Minnesota Study Supports Effectiveness
More evidence that special education students benefit from stability ball seating comes from Minnesota where a graduate student studied
the impact of the seats on students in a classroom setting. Victoria Bill earned a master’s degree in Special Education from Southwest Minnesota State University after submitting a research paper entitled “Effects of Stability Balls on Behavior and Achievement in the Special Education Classroom.”Working with exceptional students, grades 7 to 12, who used the seats in a rural Gopher State school district, Ms. Bill found “an increase in students’ on-task behavior.” She also reported “achievement increase[s] in fluency, comprehension, addition fact scores, subtraction fact scores, and math probe scores.”
Her 76-page thesis concluded that Student behavior may improve when using stability balls as chairs,” and that “most student average fluency rates and comprehension rates may improve when using a stability ball.”
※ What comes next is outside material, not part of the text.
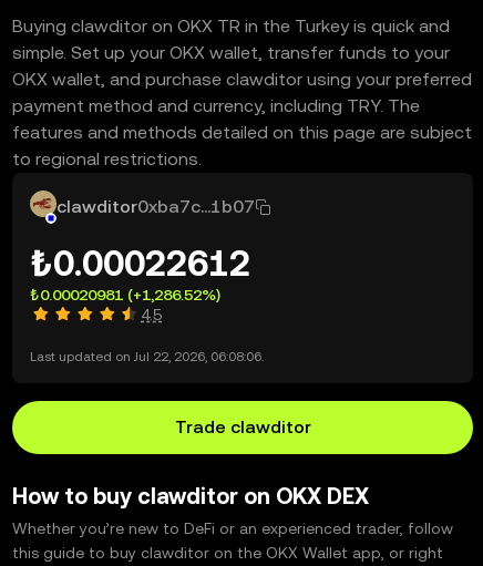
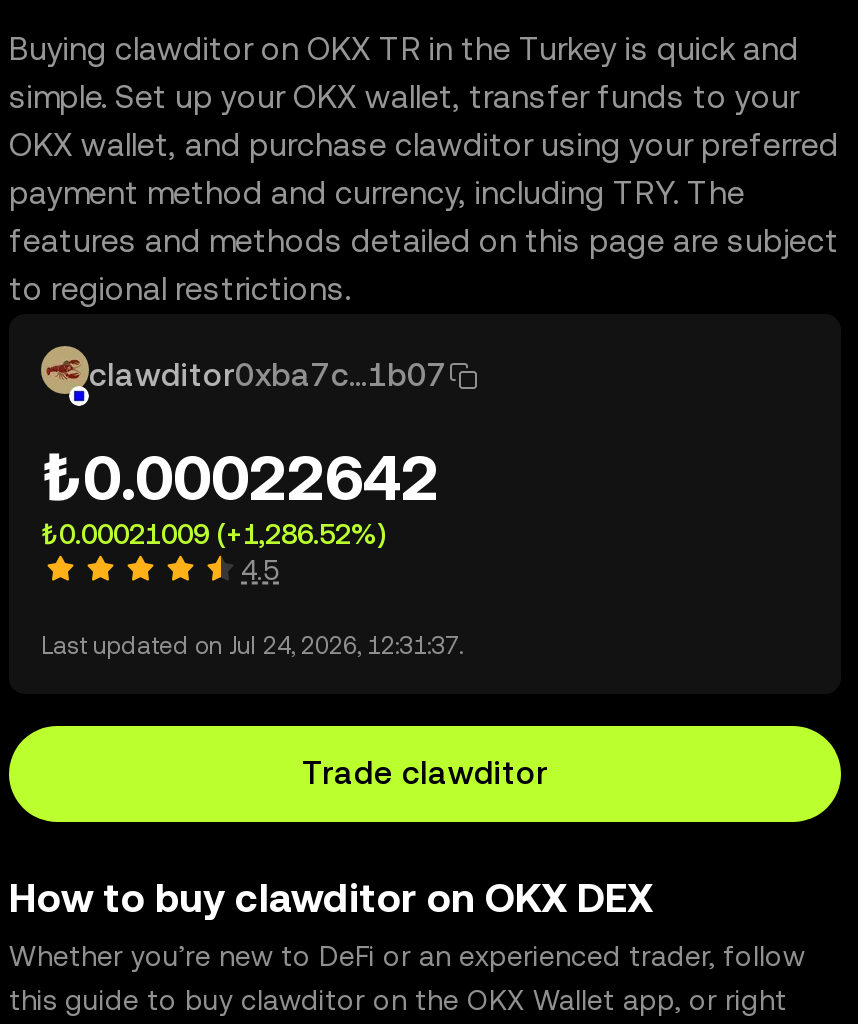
[30,243,250,284] ₺0.00022612 -> [41,440,439,514] ₺0.00022642
[30,286,220,303] ₺0.00020981 (+1,286.52%) -> [41,518,385,550] ₺0.00021009 (+1,286.52%)
[30,349,264,364] Last updated on Jul 22, 2026, 06:08:06. -> [41,632,463,660] Last updated on Jul 24, 2026, 12:31:37.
“Stability balls may be part of the answer for teachers to help their student be more successful in the classroom,” she wrote.
Disabilities represented in her research included Specific Learning Disability (SLD), oppositional Defiant Disorder (ODD), Seizure Disorder, Emotional Behavioral Disorder (EBD), Developmentally Cognitive Disabled (DCD), and Attention Deficit Hyperactivity Disorder (ADHD).
While the AlertSeat™ brand was not yet on the market when the Minnesota observations were recorded, the devices used were similar. According to Howard Newman, inventor of the AlertSeat™, the graduate thesis findings are consistent with observations from classroom teachers, therapists and others who have experience with the seats in professional settings.